Saat mendengar itu Isabelle tertawa . Kepalan tangannya yang mungil menutupi mulutnya dengan sikap anggun.

“Hei, kenapa kau tertawa.” 

“Tidak…., hanya saja…,” Isabelle berkata di sela gelaknya. “Nama itu lucu sekali. Entah dari mana Pangeran mendapat ide untuk nama selucu itu.”

“Nama itu terlintas begitu saja di dalam kepalaku.” Jawab Willem apa adanya.

“Pangeran sangat pintar.” Isabelle membelai pipi Willem dengan lembut sebelum ia memberi tanda agar Willem kembali mengikutinya. “Apa pangeran tahu?”

“Apa itu?”

“Tempat yang mau Dinda tunjukkan pada Pangeran, sebenarnya adalah tempat rahasia Dinda.”

“Kenapa kau membutuhkan tempat rahasia?”

“Karena…,” Dengan wajah bersemu merah Isabelle melanjutkan ucapannya. “Sesungguhnya Dinda adalah gadis yang sederhana. Dinda tidak suka keramaian dan Dinda ingin mempunyai waktu sendiri untuk sekedar membaca atau menikmati malam yang cerah.”

“Itu menyenangkan sekali.” Komentar Willem.

“Di dunia ini, bulan selalu purnama dan bersinar terang .” Isabelle memetik sebuah bunga dan kemudian menyelipkannya di telinganya. “Apa Pangeran tahu? Seluruh tumbuhan, tanah dan bebatuan di sini terlihat seperti mengeluarkan cahayanya sendiri karena menyerap cahaya purnama.”

“Apa penyebabnya? Apakah cahaya purnama di dunia ini berbeda dengan di dunia nyata?”
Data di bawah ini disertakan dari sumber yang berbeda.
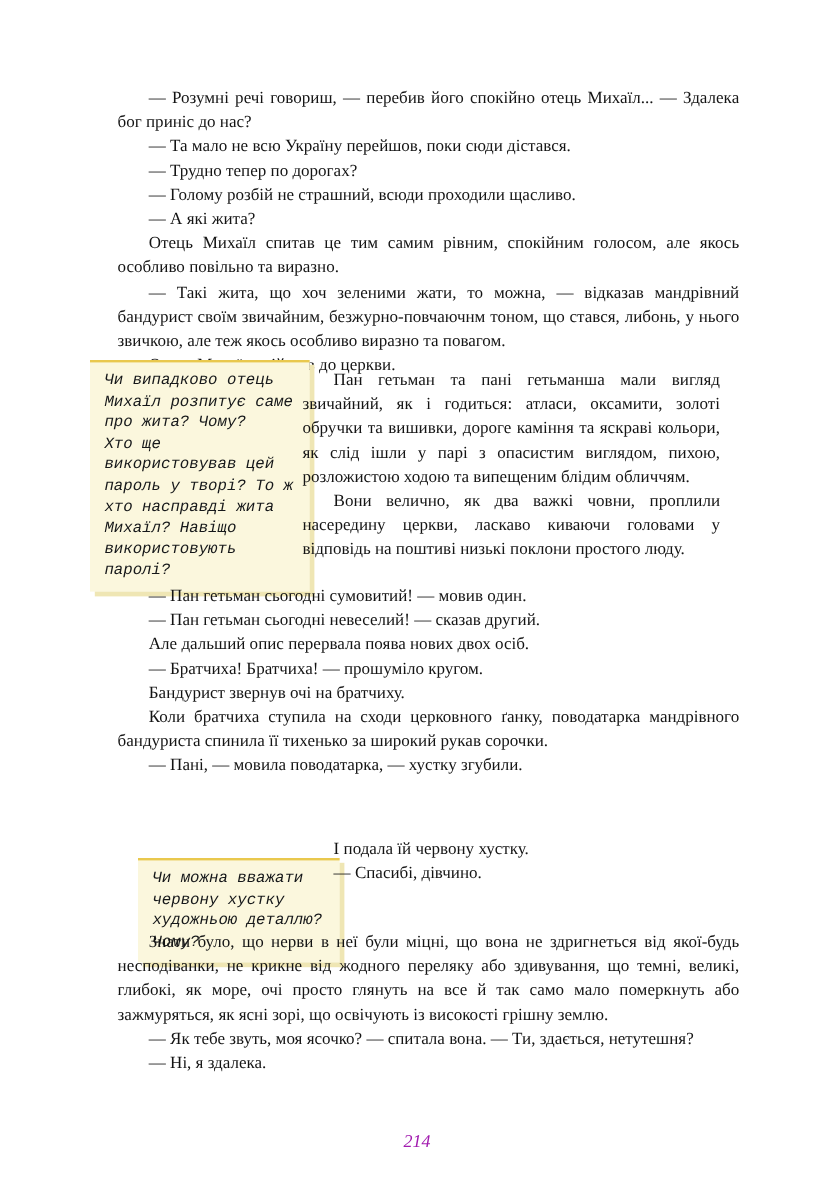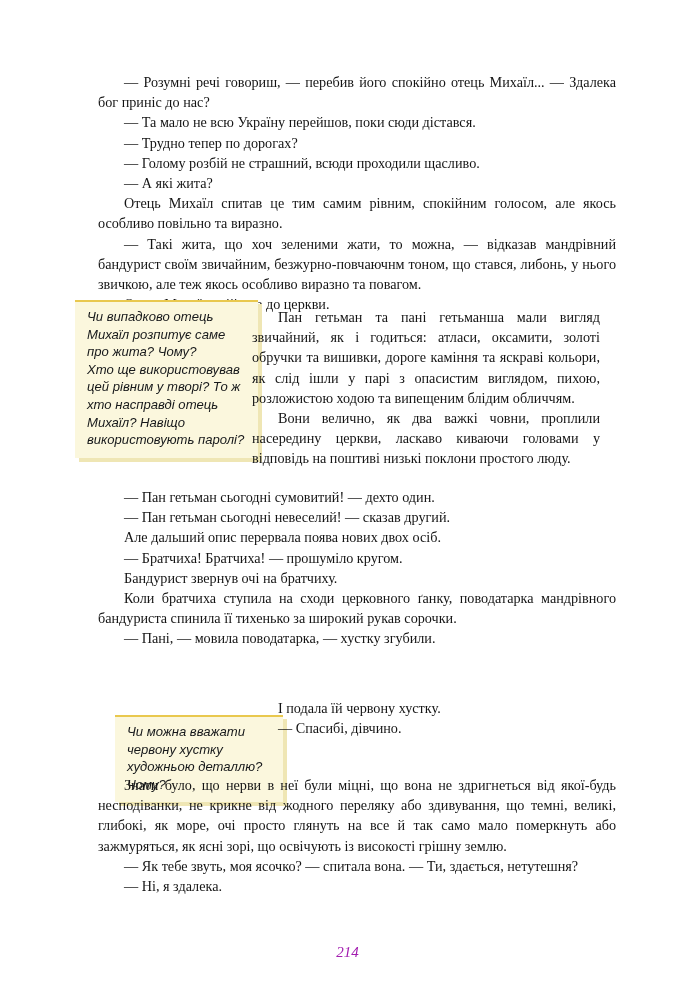--- a/index.html
+++ b/index.html
@@ -58,7 +58,7 @@
   .note {
     position: absolute;
     background: #fbf7dd;
-    font-family: Liberation Sans, sans-serif;
+    font-family: Liberation Mono, monospace;
     font-style: italic;
     font-weight: 500;
     font-size: 13.1px;

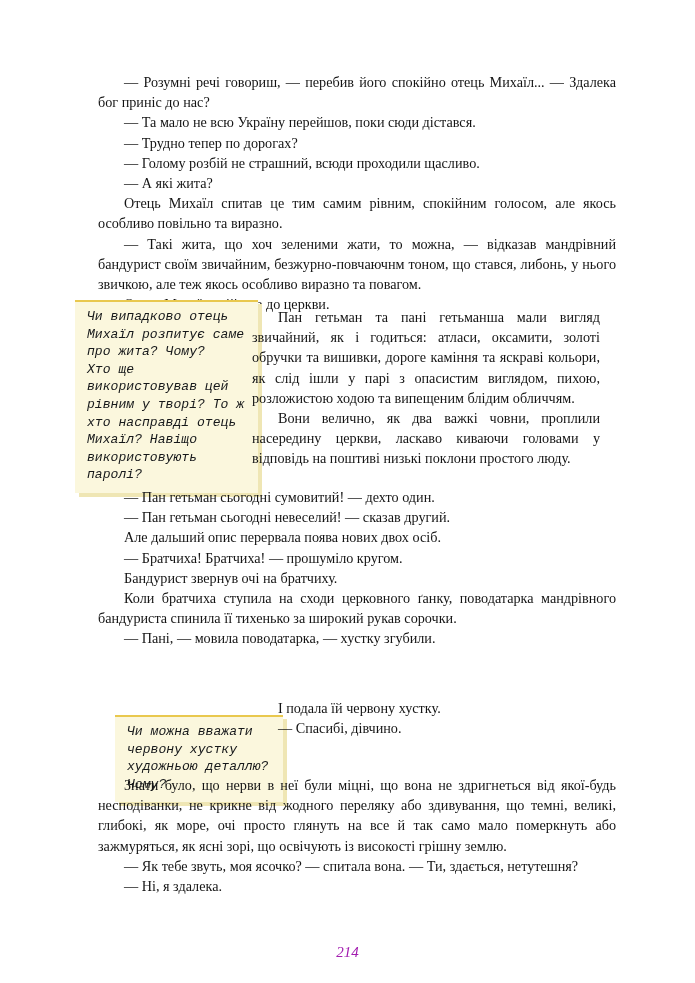--- a/index.html
+++ b/index.html
@@ -131,7 +131,7 @@
     <span class="shadow-side"></span>
     <span class="seg">Чи випадково отець Михаїл розпитує саме про жита? Чому?</span>
     <span class="gap"></span>
-    <span class="seg">Хто ще використовував цей рівним у творі? То ж хто насправді отець Михаїл? Навіщо використовують паролі?</span>
+    <span class="seg">Хто ще використовував цей пароль у творі? То ж хто насправді жита Михаїл? Навіщо використовують паролі?</span>
   </div>
 
   <div class="block rightcol" style="top:297px;">

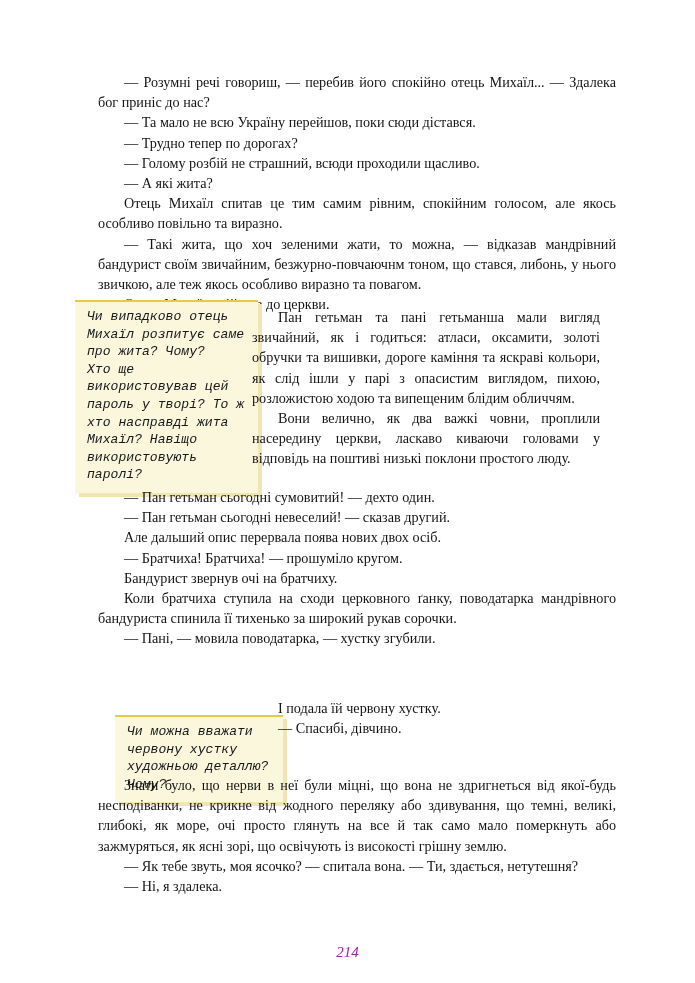--- a/index.html
+++ b/index.html
@@ -140,7 +140,7 @@
   </div>
 
   <div class="block full" style="top:487px;">
-    <p class="indent">— Пан гетьман сьогодні сумовитий! — дехто один.</p>
+    <p class="indent">— Пан гетьман сьогодні сумовитий! — мовив один.</p>
     <p class="indent">— Пан гетьман сьогодні невеселий! — сказав другий.</p>
     <p class="indent">Але дальший опис перервала поява нових двох осіб.</p>
     <p class="indent">— Братчиха! Братчиха! — прошуміло кругом.</p>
Isabelle tersenyum manis sebelum menjawab.

“Itu benar sekali.” Isabelle kemudian mengajak Willem keluar dari hutan. “Akibat cahaya purnamalah, dunia ini bisa memiliki alam seindah ini."

Kemudian, sambil menyunggingkan senyum misterius, Isabelle melebarkan kedua tangannya.

"Pangeran Willem, tempat ini adalah rahasia Dinda. Sekarang Dinda membaginya dengan Pangeran. Apa Pangeran menyukainya?”